[Exercise prompt] In how many lines of the records does the word "gene" appear? Reply with the number and nothing else.

[Data for the task]
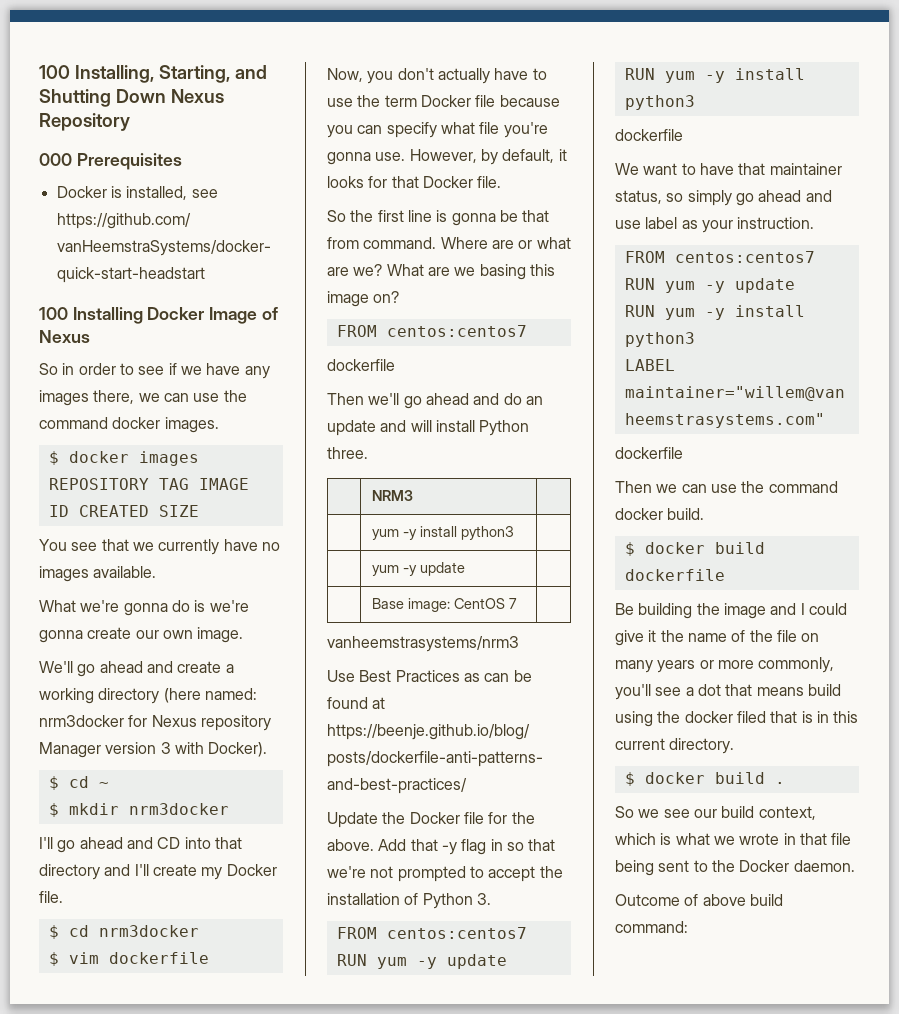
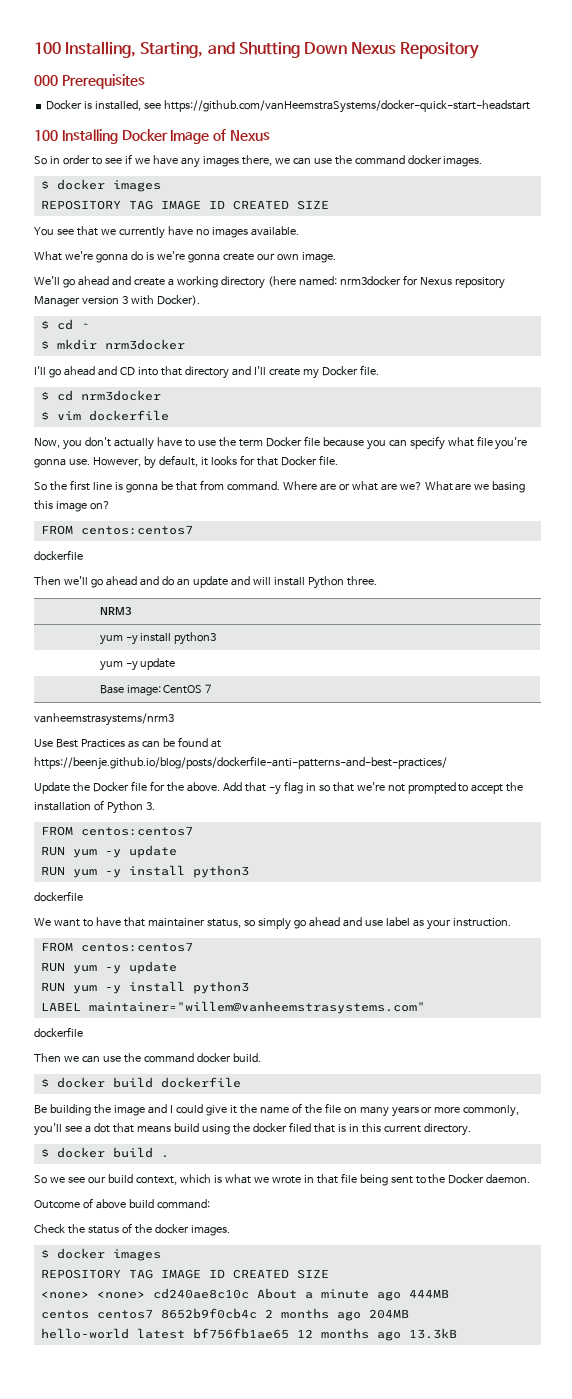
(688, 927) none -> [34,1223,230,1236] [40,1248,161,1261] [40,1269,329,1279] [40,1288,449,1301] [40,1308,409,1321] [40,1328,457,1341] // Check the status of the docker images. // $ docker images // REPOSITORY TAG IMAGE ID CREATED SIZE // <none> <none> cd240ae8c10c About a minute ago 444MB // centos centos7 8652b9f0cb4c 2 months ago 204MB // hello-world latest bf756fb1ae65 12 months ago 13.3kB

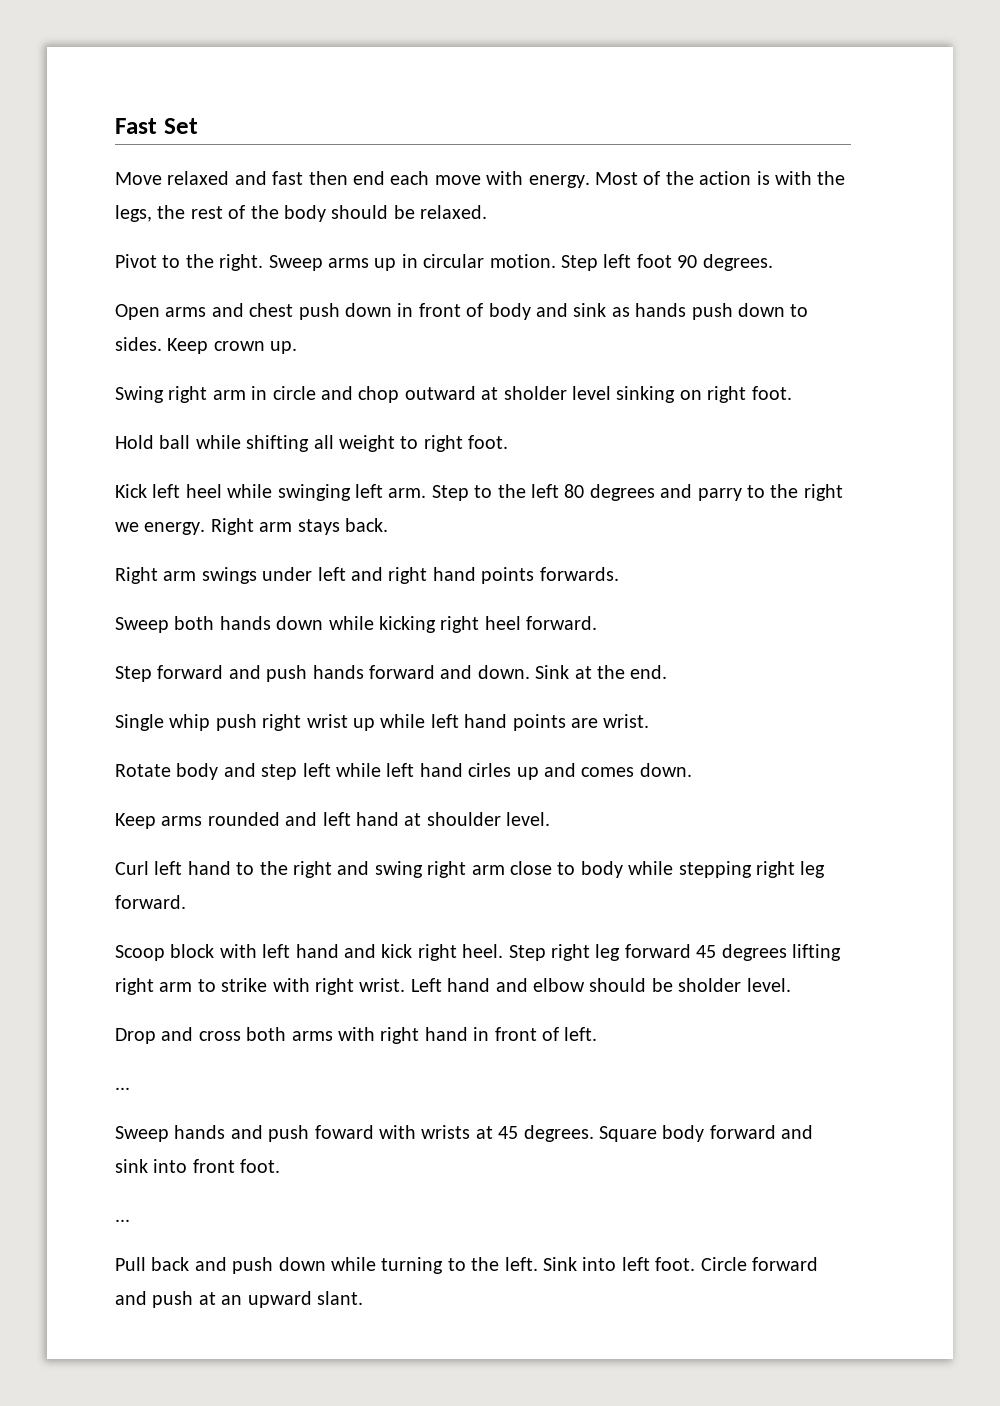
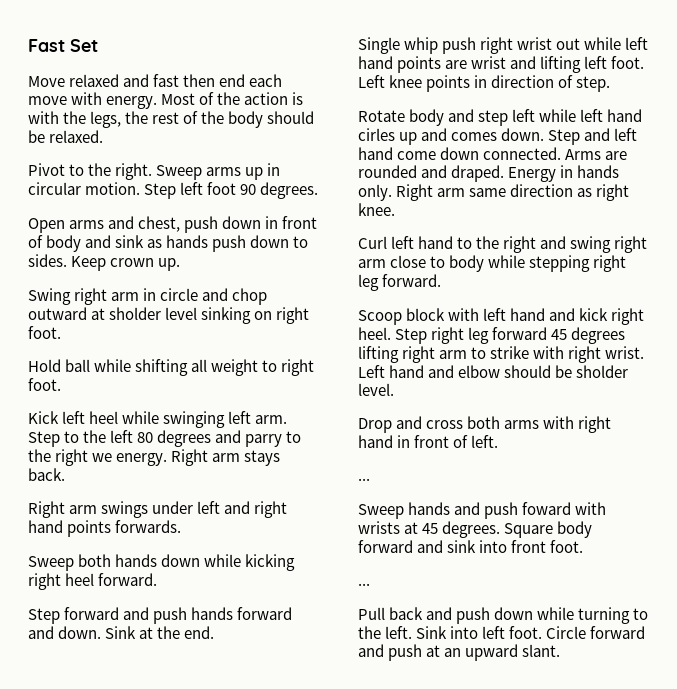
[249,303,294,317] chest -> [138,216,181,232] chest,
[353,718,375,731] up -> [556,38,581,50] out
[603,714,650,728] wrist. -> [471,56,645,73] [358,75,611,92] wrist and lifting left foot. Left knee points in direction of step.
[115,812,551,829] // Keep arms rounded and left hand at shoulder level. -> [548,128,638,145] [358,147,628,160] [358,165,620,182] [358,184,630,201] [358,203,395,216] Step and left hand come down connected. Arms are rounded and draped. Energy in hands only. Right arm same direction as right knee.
...
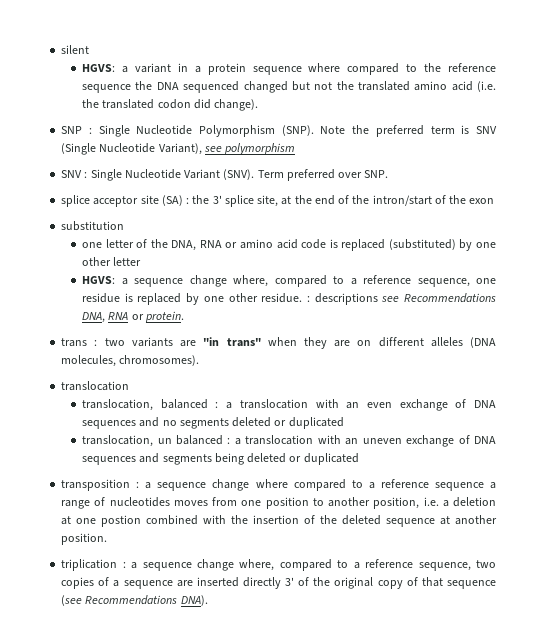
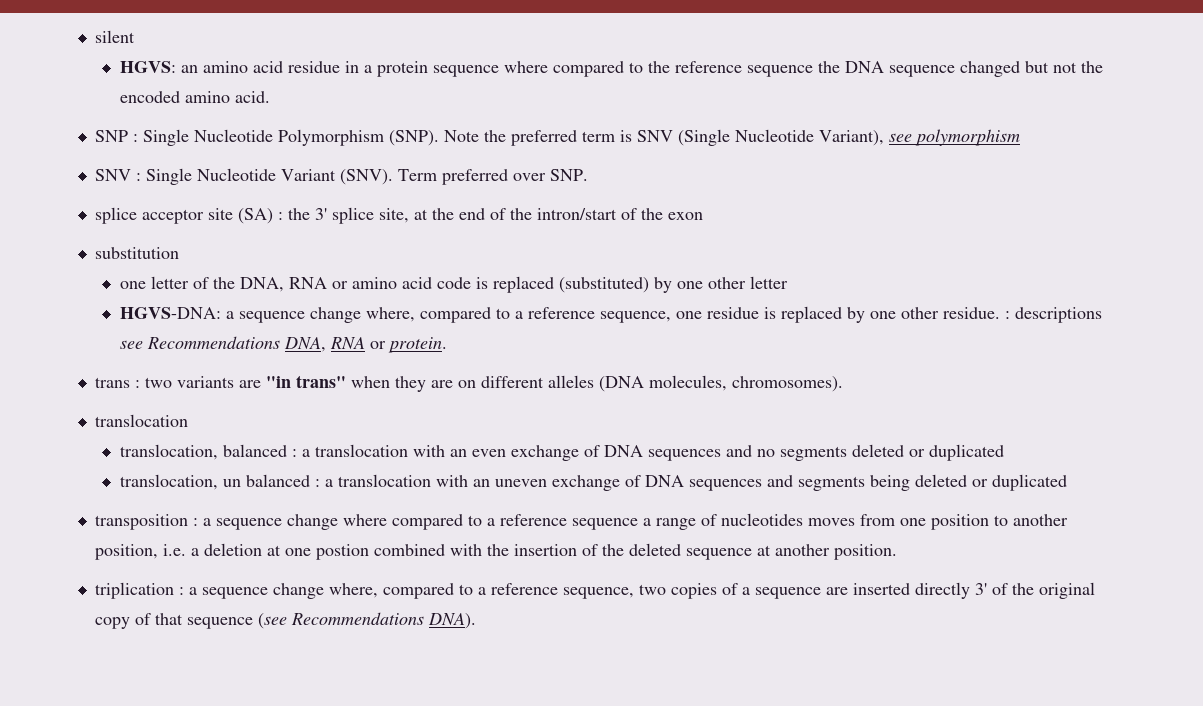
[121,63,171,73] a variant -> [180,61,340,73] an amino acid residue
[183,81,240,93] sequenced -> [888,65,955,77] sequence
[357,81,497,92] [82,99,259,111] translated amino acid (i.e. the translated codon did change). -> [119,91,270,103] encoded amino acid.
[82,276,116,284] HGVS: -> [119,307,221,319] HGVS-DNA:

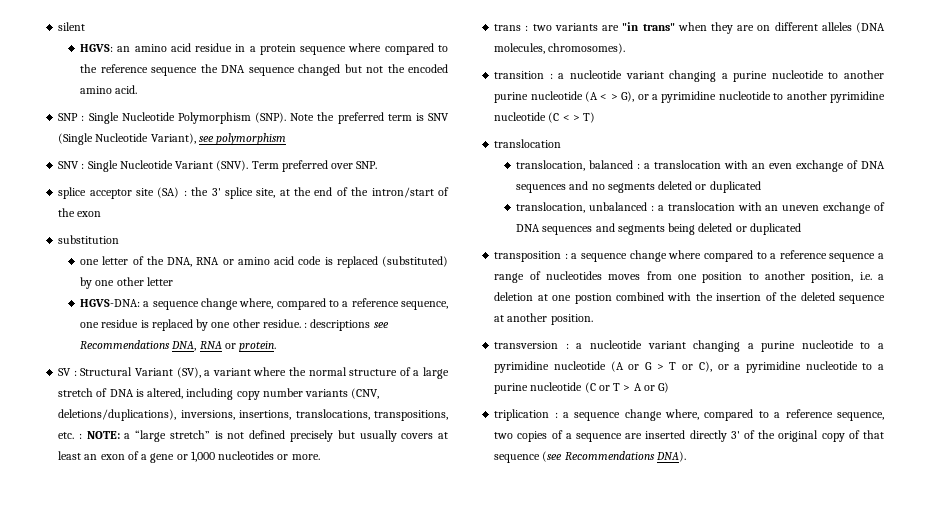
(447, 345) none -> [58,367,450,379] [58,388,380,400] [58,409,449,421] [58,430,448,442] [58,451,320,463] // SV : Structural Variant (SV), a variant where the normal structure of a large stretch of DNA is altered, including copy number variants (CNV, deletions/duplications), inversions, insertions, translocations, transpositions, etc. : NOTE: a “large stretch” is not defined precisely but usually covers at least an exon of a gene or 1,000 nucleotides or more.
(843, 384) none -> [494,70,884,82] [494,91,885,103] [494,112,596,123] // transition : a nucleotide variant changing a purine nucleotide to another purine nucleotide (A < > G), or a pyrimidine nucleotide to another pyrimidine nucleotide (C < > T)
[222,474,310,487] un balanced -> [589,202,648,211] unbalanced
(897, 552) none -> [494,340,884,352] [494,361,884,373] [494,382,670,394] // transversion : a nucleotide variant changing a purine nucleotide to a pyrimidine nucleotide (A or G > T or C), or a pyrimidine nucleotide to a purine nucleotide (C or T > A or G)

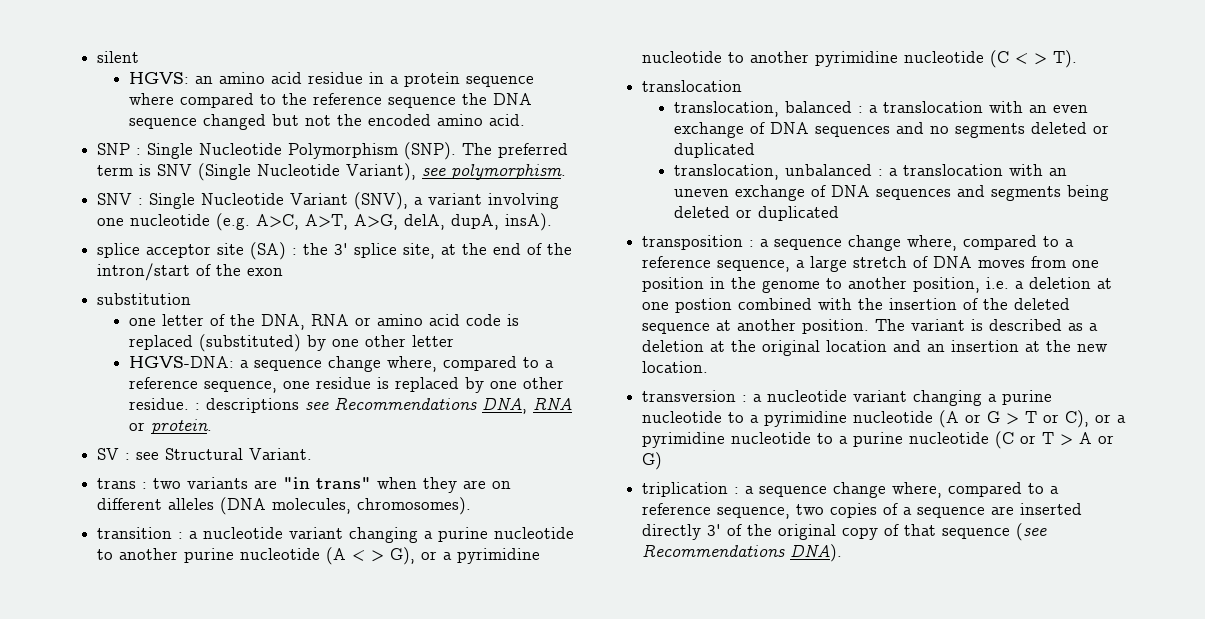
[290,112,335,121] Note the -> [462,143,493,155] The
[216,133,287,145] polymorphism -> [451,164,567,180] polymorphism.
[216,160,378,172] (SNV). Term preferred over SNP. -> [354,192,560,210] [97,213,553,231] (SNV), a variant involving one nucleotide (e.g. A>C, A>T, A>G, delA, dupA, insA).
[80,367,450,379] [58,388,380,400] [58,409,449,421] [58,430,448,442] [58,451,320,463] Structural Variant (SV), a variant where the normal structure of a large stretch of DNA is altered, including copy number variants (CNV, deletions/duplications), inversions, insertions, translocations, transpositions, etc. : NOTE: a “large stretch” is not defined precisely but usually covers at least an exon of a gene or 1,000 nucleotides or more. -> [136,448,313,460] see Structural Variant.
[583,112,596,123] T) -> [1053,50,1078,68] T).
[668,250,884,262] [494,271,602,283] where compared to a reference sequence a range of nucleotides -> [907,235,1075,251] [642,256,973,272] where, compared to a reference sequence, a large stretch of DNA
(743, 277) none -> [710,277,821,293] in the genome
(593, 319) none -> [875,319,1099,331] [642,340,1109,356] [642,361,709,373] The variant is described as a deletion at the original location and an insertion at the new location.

[Your response] 2